Running the following examples will produce different outputs for the first input.

from transformers import LlamaForCausalLM, LlamaTokenizer
from transformers import GenerationConfig
import torch

if __name__ == '__main__':
    name = 'yahma/llama-7b-hf'
    tokenizer = LlamaTokenizer.from_pretrained(
        name, 
        padding_side="left", 
        trust_remote_code=True)
    tokenizer.pad_token_id = 0 if tokenizer.pad_token_id is None else tokenizer.pad_token_id

    model = LlamaForCausalLM.from_pretrained(
        name, 
        device_map="auto", 
        torch_dtype=torch.bfloat16,
        trust_remote_code=True)

    question = [
        'Can you explain to me what is the concept of deep learning and how it can be applied to NLP?',
        'Where am I supposed to eat dinner',
        'How hard is it to find a doctor in Canada',
        'What is the best price of vegatables',
        'How can somehow be so mean',
        'How can we get the severance pay',
        'What type of president is this?'
        'How is the weather today?'
    ]

    batch = tokenizer(
        question,
        padding=True,
        return_tensors="pt",
    )
    with torch.no_grad():
        output_ids = model.generate(
            batch.input_ids.to(model.device),
            attention_mask=batch.attention_mask.to(model.device),
            pad_token_id=tokenizer.pad_token_id,
            generation_config=GenerationConfig(do_sample=False, max_new_tokens=50, trust_remote_code=True)
        )

    output_strs = []
    for output_id in output_ids.tolist()[:4]:
        tmp = tokenizer.decode(output_id[batch.input_ids.shape[-1]:], skip_special_tokens=True)
        output_strs.append(tmp)
        print(tmp)
        print('----------------------------------------------------')

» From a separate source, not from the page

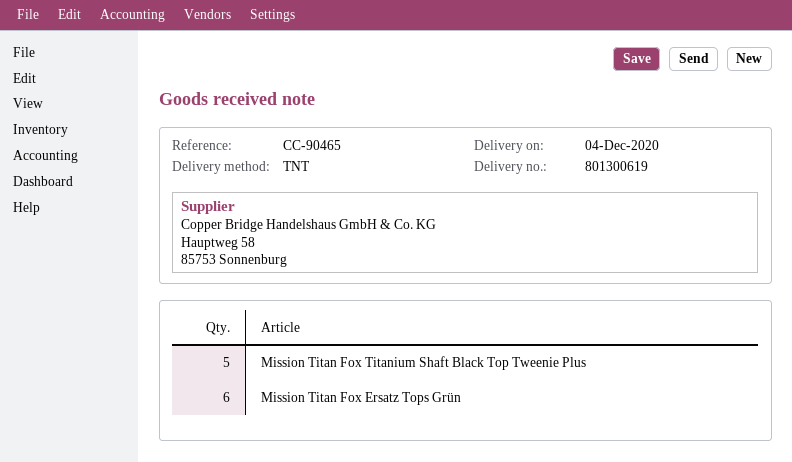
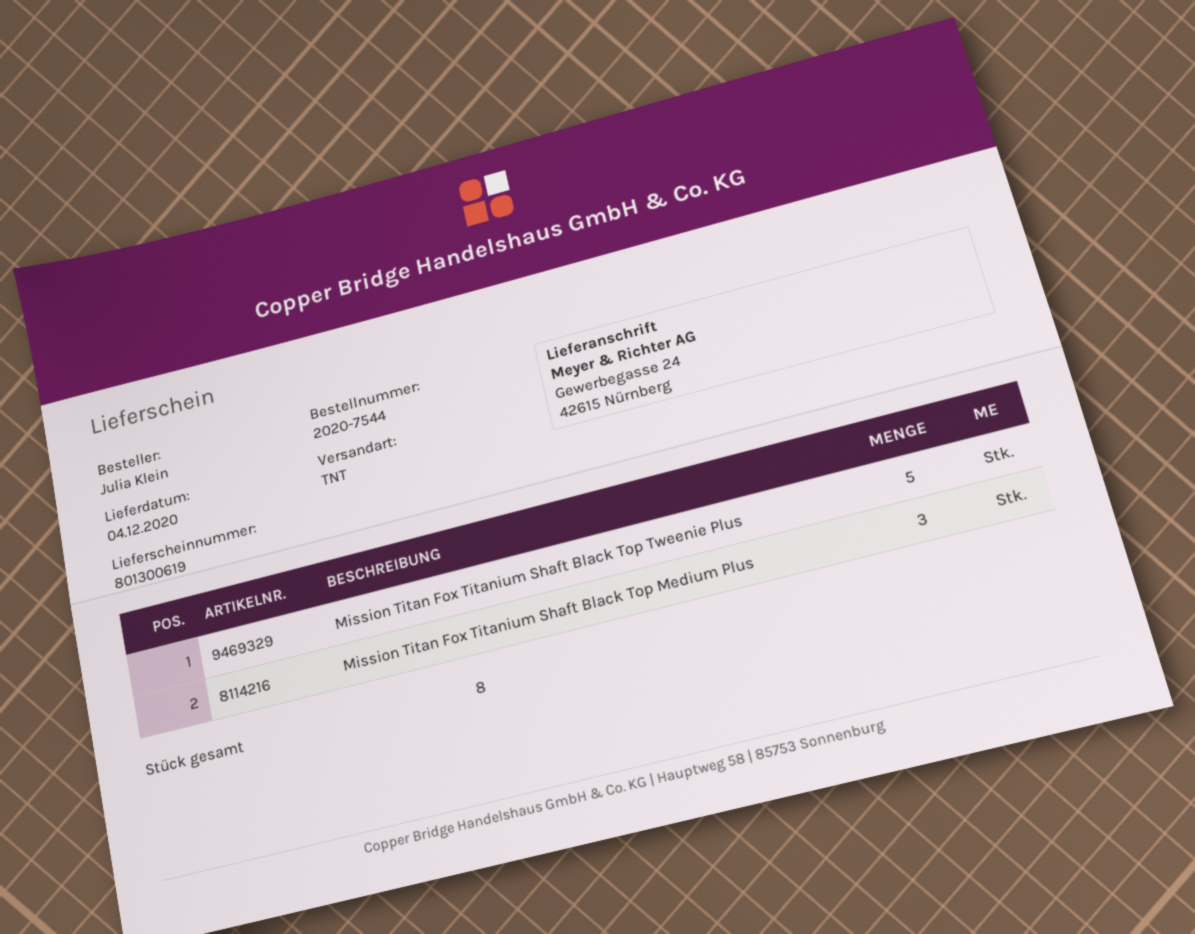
Mission Titan Fox Ersatz Tops Grün: 6 -> none
Mission Titan Fox Titanium Shaft Black Top Medium Plus: none -> 3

    print('############### Now we decrease the batch size #############################')

    question = [
        'Can you explain to me what is the concept of deep learning and how it can be applied to NLP?',
        'Where am I supposed to eat dinner',
        'How hard is it to find a doctor in Canada',
        'What is the best price of vegatables',
    ]

    batch = tokenizer(
        question,
        padding=True,
        return_tensors="pt",
    )
    with torch.no_grad():
        output_ids = model.generate(
            batch.input_ids.to(model.device),
            attention_mask=batch.attention_mask.to(model.device),
            pad_token_id=tokenizer.pad_token_id,
            generation_config=GenerationConfig(do_sample=False, max_new_tokens=50, trust_remote_code=True)
        )

    output_strs = []
    for output_id in output_ids.tolist():
        tmp = tokenizer.decode(output_id[batch.input_ids.shape[-1]:], skip_special_tokens=True)
        output_strs.append(tmp)
        print(tmp)
        print('----------------------------------------------------')

Expected behavior

The produced outputs are supposed to be the same and should not be affected by the batch size.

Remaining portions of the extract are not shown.